By all accounts, the fire fighting effort has been flawless. Not a single life was lost and not a single man made structure was destroyed. It is hard to imagine that the for profit industry could match the government’s accomplishment in fighting a wildfire of this magnitude. The town of Red Lodge has just 2500 residents. The entire county, Carbon County, almost the size of Delaware, has just over 10,000 residents. Even with an exceptional fire chief and some of the best volunteer firefighters in the country, the community simply does not have the resources to fight a large fire by itself.
Nor would it have the financial capacity to pay a for-profit company the amount of money it would require to tackle a major wildfire. If private agencies were in the business of fighting fires they might pass on giving the Red Lodge community any coverage at all, since with three major fire events in the last decade and a half, it would probably be dropped from consideration for being high risk or having a pre-existing condition that makes it prone to wildfire. The bottom line is that some things are done best by the government and that includes protecting small communities from large wildfires. The purpose of government is to work collectively for the common good unlike private industry whose goal is to maximize profits for shareholders while providing consumer goods or services at a cost to the individual seeking the goods or services. Consequently, the government is better equipped for large scale cooperative projects that serve the public interest such as suppressing major wildfires.

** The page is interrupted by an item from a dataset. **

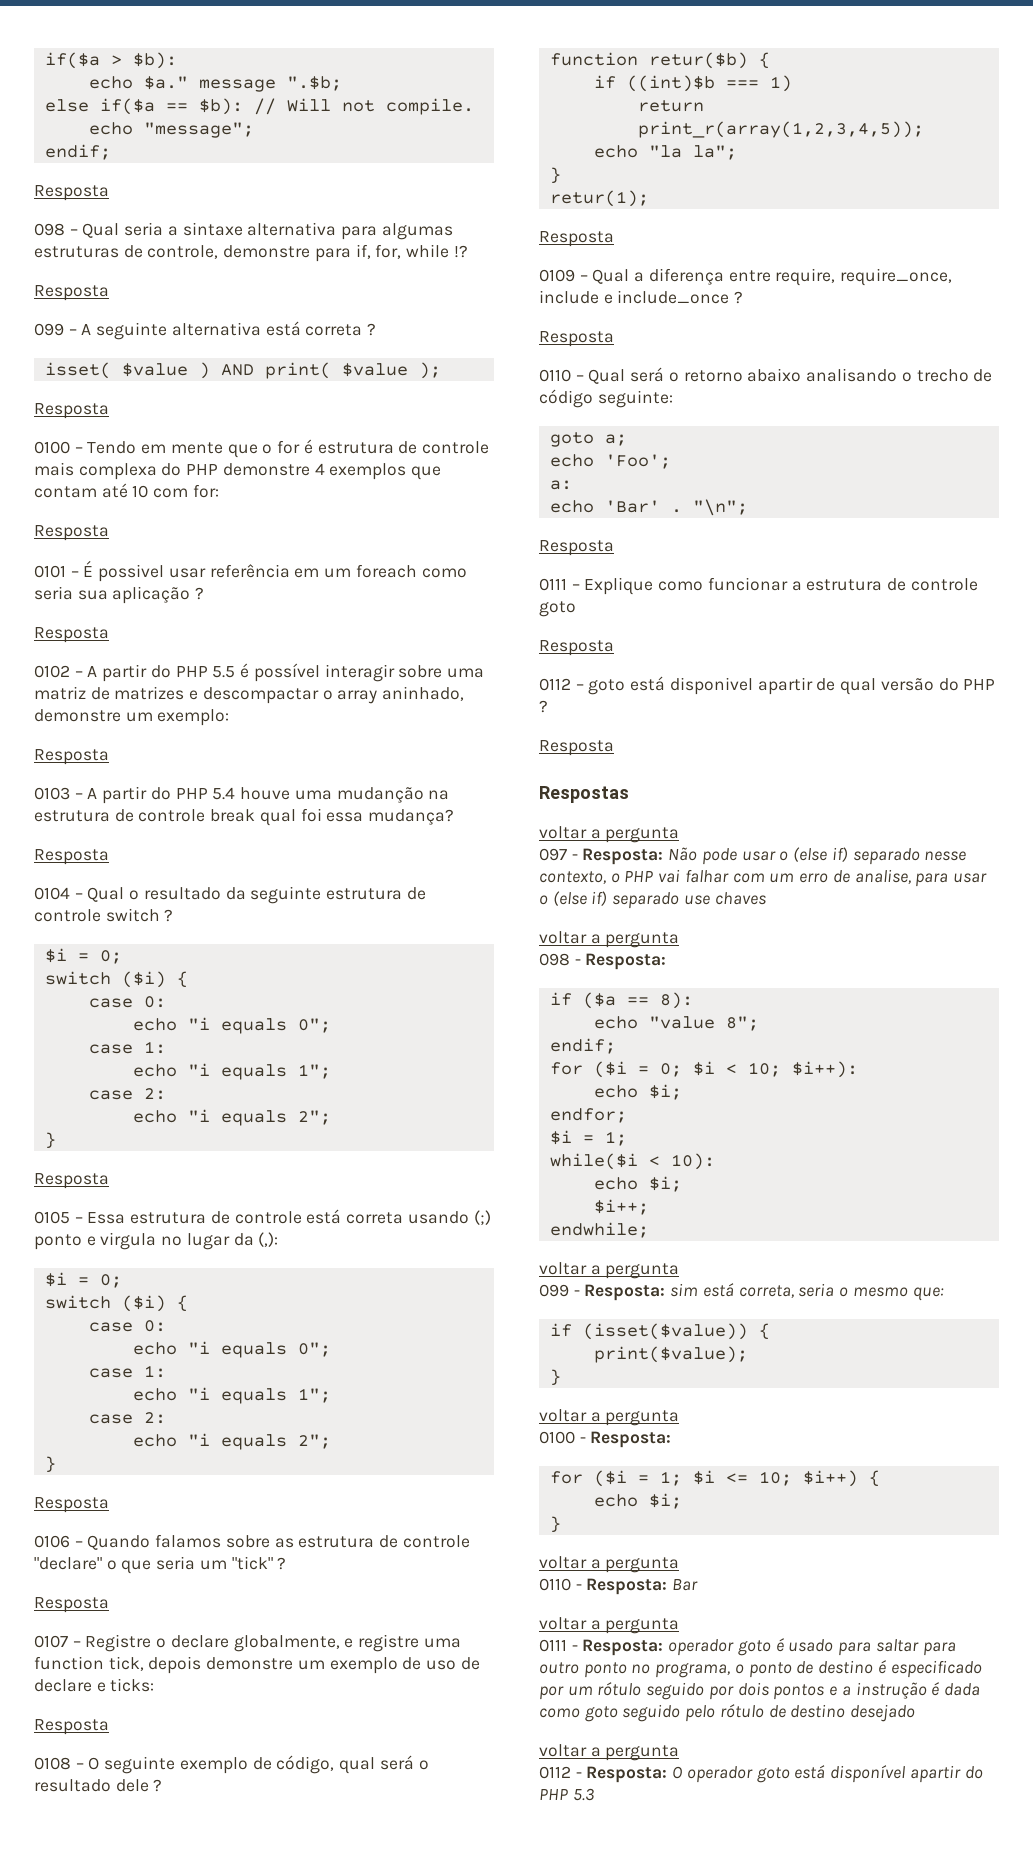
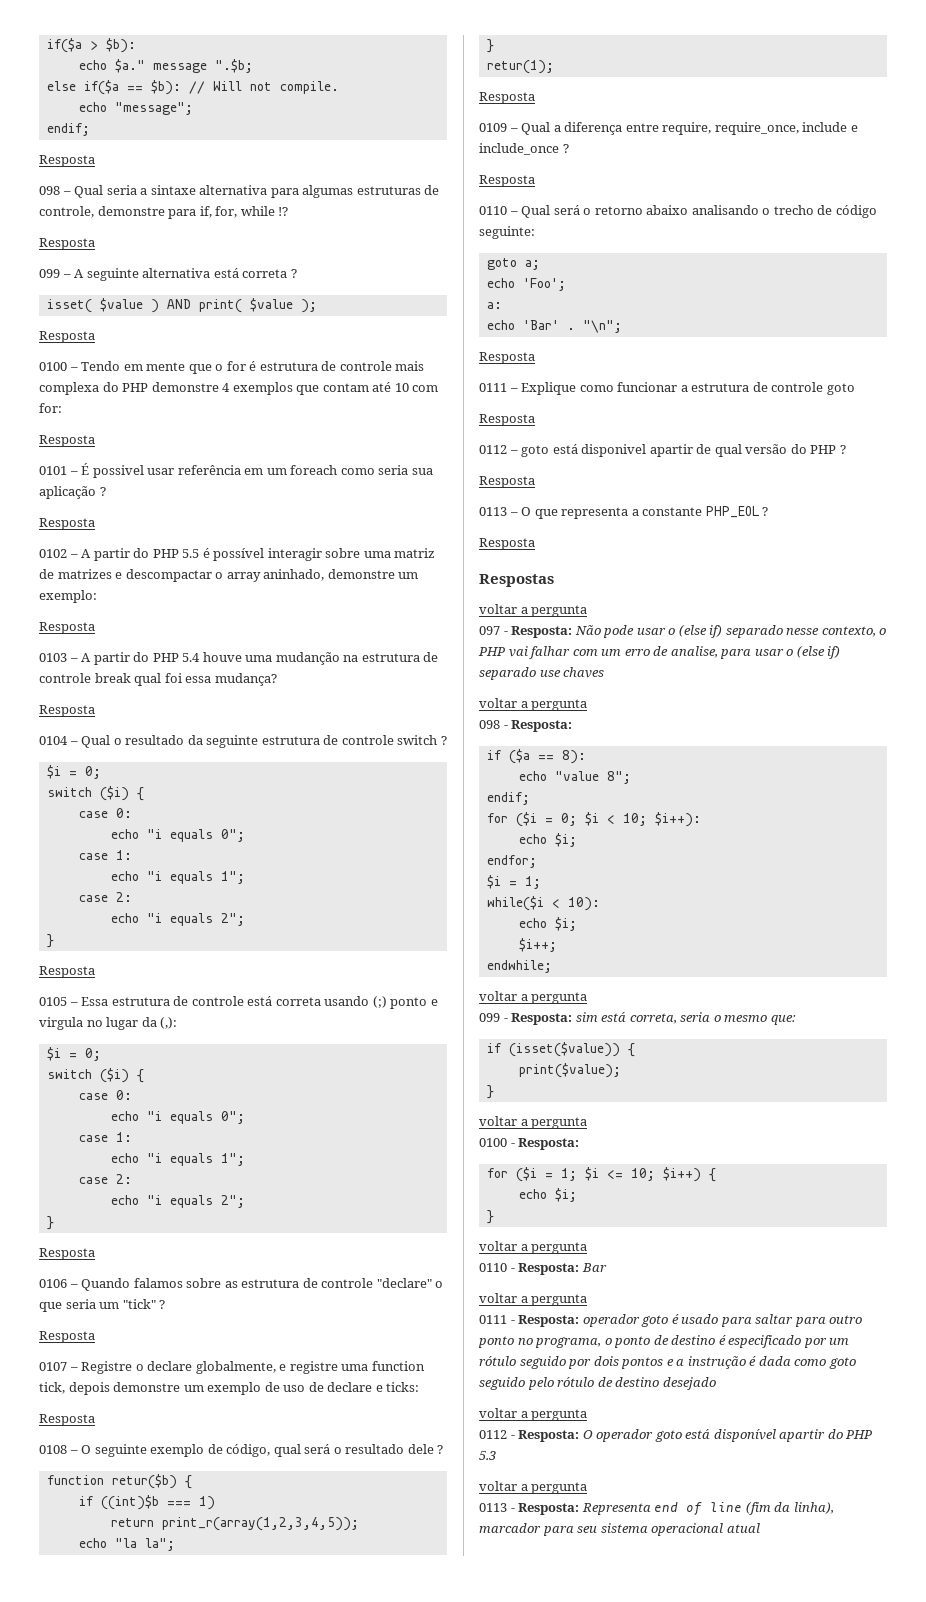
+ 0113 – O que representa a constante PHP_EOL ?
+ Resposta
  0112 - Resposta: O operador goto está disponível apartir do PHP 5.3
+ voltar a pergunta
+ 0113 - Resposta: Representa end of line (fim da linha), marcador para seu sistema operacional atual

Ironically Montana, like so many Western states, is home to a significant number of residents who are disdainful of federal government spending, even though the state receives more in federal government dollars than it pays in. In addition, the state has a history of electing Republican federal representatives whose dislike of government workers is so great that they have openly disrespected firefighters. In 2006, then Montana Senator Conrad Burns (R), at the Billings Airport, berated hotshot firefighters who had come all the way from Virginia to combat a massive wild fire, pointing to one firefighter randomly and remarking aloud “see that guy over there? He hasn’t done a god damned thing” and adding verbally that the firefighters had done a “piss poor job”. He was subsequently defeated by Democrat Jon Tester in the November 2006 election. Tester’s 2012 opponent, former Congressman Denny Rehberg (R) repeated Burn’s public relations mistake by suing firefighters for damaging property values in a subdivision he owned because some of the trees on the property were burned. Tester, in turn, defeated him in 2012.
While Republicans and Libertarians are eager to recite Ronald Reagan’s famous quip that the nine most terrifying words in the English language are ”I’m from the government and I’m here to help”, the fact is that residents of Western communities facing raging wildfires are more than eager to receive the generous and competent help of professional firefighters from near and far who can put their fears of nature’s blazing fury to rest.
Taxpayer funded firefighters may not create wealth, as Rush Limbaugh likes to note, but in Red Lodge Montana they did protect over 500 homes and businesses belonging to people, some of whom work in the private sector and do create wealth. As the remnants of a once formidable wildfire smolder in impotence, the residents of my community are grateful for the help. Other residents throughout the American West, I am sure are equally grateful for the help they too are receiving, compliments of public service being performed by government workers and firefighters. Salute those workers this labor day, because they work for you and me.